Et que reste-t-il ? “Aimez-vous les uns les autres”…”Je ne suis pas venu pour juger”…”Ne jugez pas, vous ne serez pas jugés”… ” Qu’ils soient Uns”… “Je suis venu…pour que pas un ne soit perdu”… “Je suis pour que vous ayez la vie, et la vie en abondance”…etc.
Quel drame ! Que nos préjugés d’humains limités nous fasse comprendre et appliquer de travers un message d’amour INCONDITIONNEL. Inconditionnel : ça veut dire sans conditions, sans possibilité d’exclure quelqu’un. Comment donc les disciples du Christ peuvent-ils s’exclure les uns les autres et continuer de se proclamer chrétiens ? Pire: comment donc puis-je adhérer à ce Jésus, mon ami, qui m’aime inconditionnellement et m’exclure moi-même ? Exclure une partie de moi comme non aimable, ce qui revient au même ?
Revenir de ces fausses conceptions de Dieu, de tous ces préjugés sur lesquels on s’est structuré depuis l’enfance est un travail long et douloureux. Mais il est possible et il est salvateur : il permet de se réconcilier avec soi-même, au sens de : se retrouver, se rassembler, s’unifier.

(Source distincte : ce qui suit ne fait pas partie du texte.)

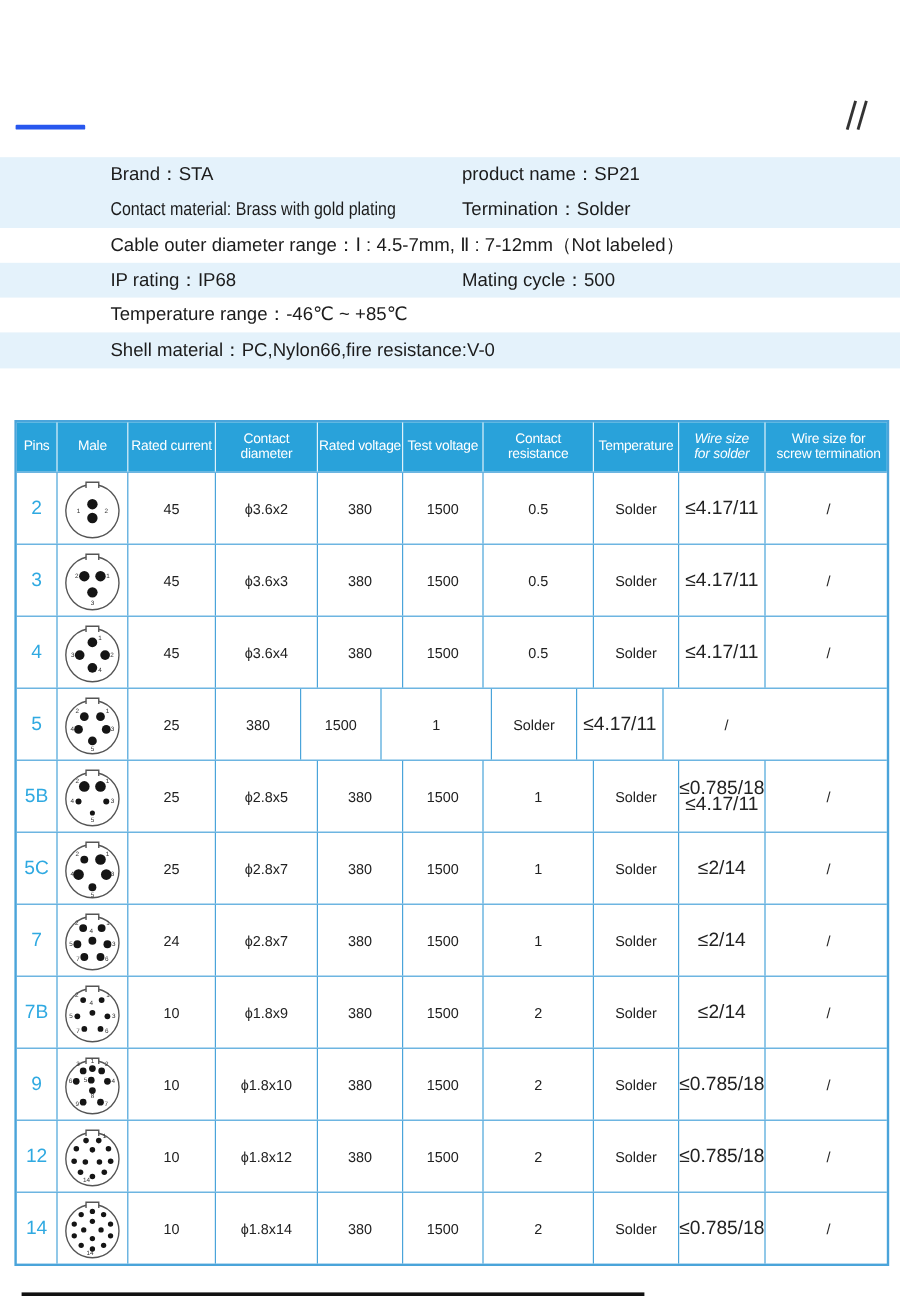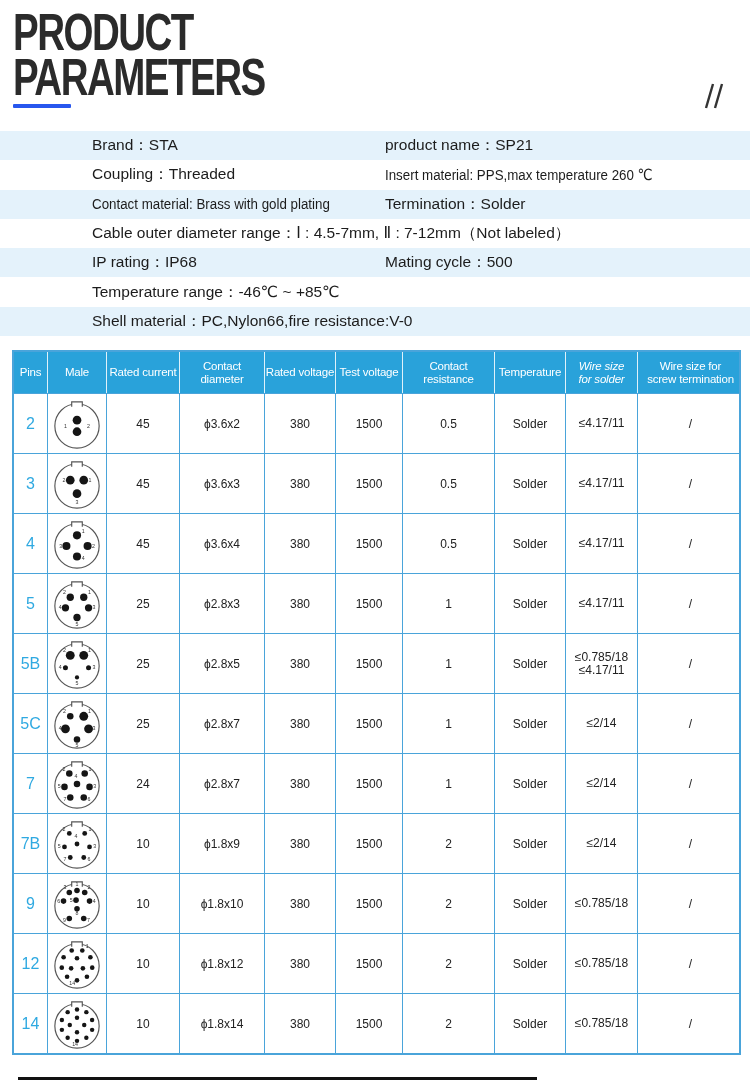--- a/index.html
+++ b/index.html
@@ -72,10 +72,6 @@
 
 <div class="page">
 
-  <div class="title-block">
-    <div class="title-line">PRODUCT</div>
-    <div class="title-line">PARAMETERS</div>
-  </div>
   <div class="title-underline"></div>
 
   <svg class="slashes" viewBox="0 0 28 28">

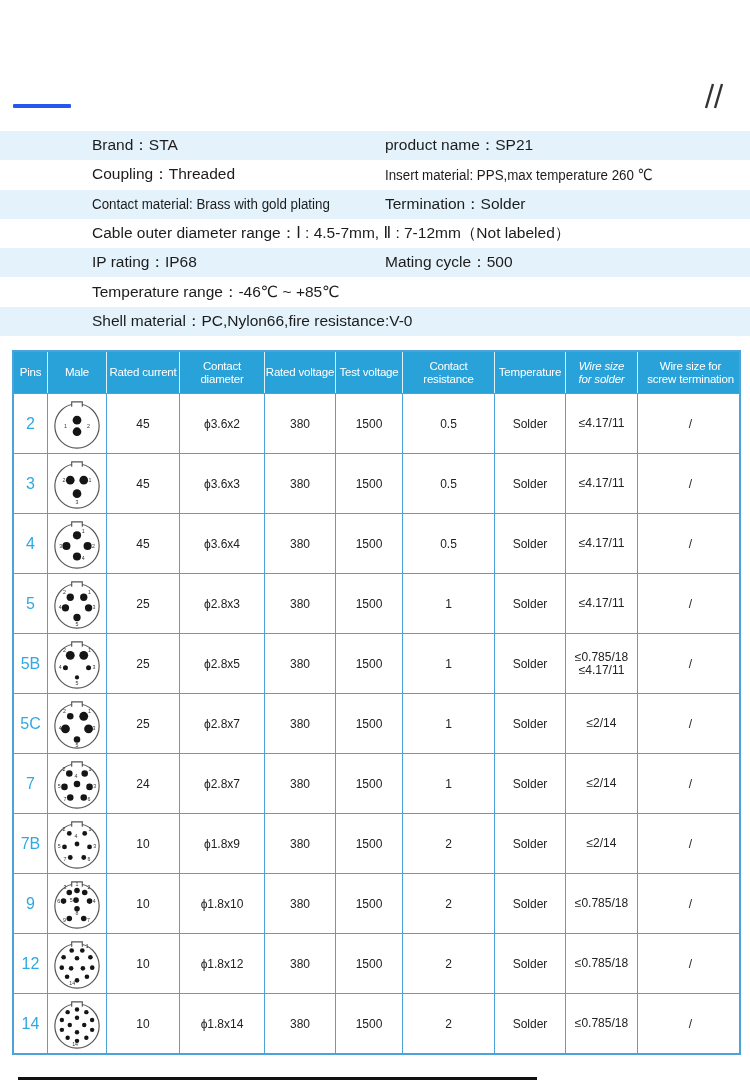--- a/index.html
+++ b/index.html
@@ -83,10 +83,6 @@
       <div class="info-row shaded">
         <div class="info-cell first">Brand：STA</div>
         <div class="info-cell">product name：SP21</div>
-      </div>
-      <div class="info-row">
-        <div class="info-cell first">Coupling：Threaded</div>
-        <div class="info-cell condensed">Insert material: PPS,max temperature 260 ℃</div>
       </div>
       <div class="info-row shaded">
         <div class="info-cell first condensed">Contact material: Brass with gold plating</div>

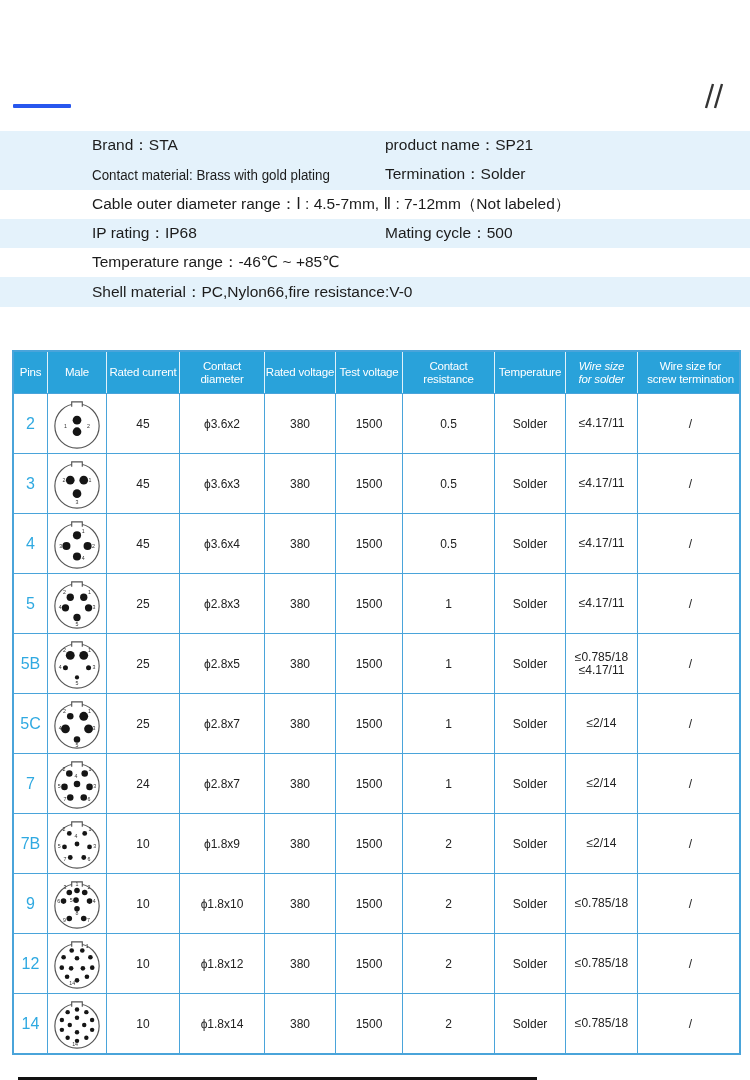--- a/index.html
+++ b/index.html
@@ -62,7 +62,7 @@
   }
   .t-body .t-cell:first-child{border-left:none;}
   .t-body .t-cell.pins{color:var(--pins-blue);font-size:16px;}
-  .t-body .t-cell.wire{font-size:12px;line-height:13px;}
+  .t-body .t-cell.wire{font-size:16px;line-height:13px;}
   .pin-svg{display:block;}
   
   .bottom-divider{position:absolute;left:18px;bottom:0;width:519px;height:3px;background:#111;}

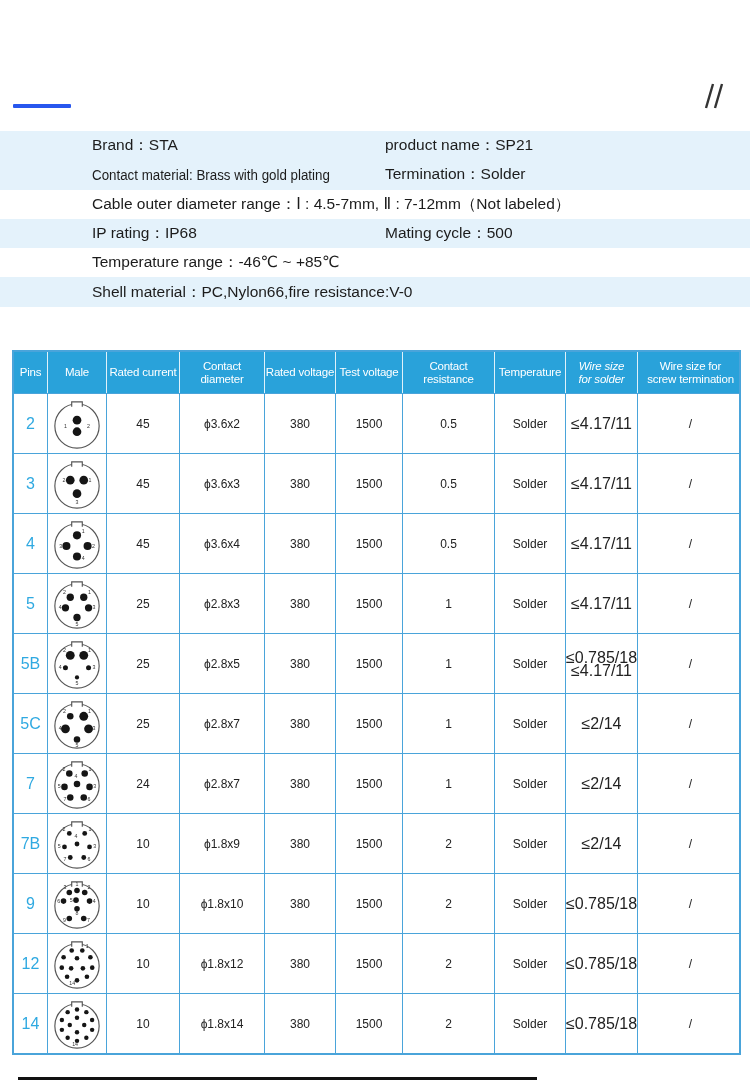--- a/index.html
+++ b/index.html
@@ -198,7 +198,6 @@
             <text x="27" y="50" font-size="5.5" fill="#333" text-anchor="middle">5</text>
           </svg></div>
         <div class="t-cell" style="width: 73px;">25</div>
-        <div class="t-cell" style="width: 85px;">ϕ2.8x3</div>
         <div class="t-cell" style="width: 71px;">380</div>
         <div class="t-cell" style="width: 67px;">1500</div>
         <div class="t-cell" style="width: 92px;">1</div>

Je n’ai pas de conseils à donner, pour chacun ce chemin sera différent. Mais j’ai eu envie de partager ce dessin de David Hayward qui m’a, en son temps beaucoup aidé. Peut-être aidera-t-il l’un d’entre vous à aller plus loin vers lui-même ? Rien de notre humanité que Jésus ne connaisse pas déjà et que, pour sa part, il accepte et il aime déjà. C’est ça qui est nouveau avec Jésus : c’est fini les peurs d’être rejeté, c’est l’amour qui vient !
Dans ce dessin, le premier personnage s’excuse : ‘Tu sais, Jésus, je crois que je suis gay !”
Et Jésus, sans lui lâcher la main, de répondre : ” Dude! (c’est-à dire : mec, poteau, copain, l’ami!) je le sais (déjà) depuis bien plus longtemps que toi longtemps que toi !”
A méditer. Longtemps, souvent. Chaque fois que nécessaire.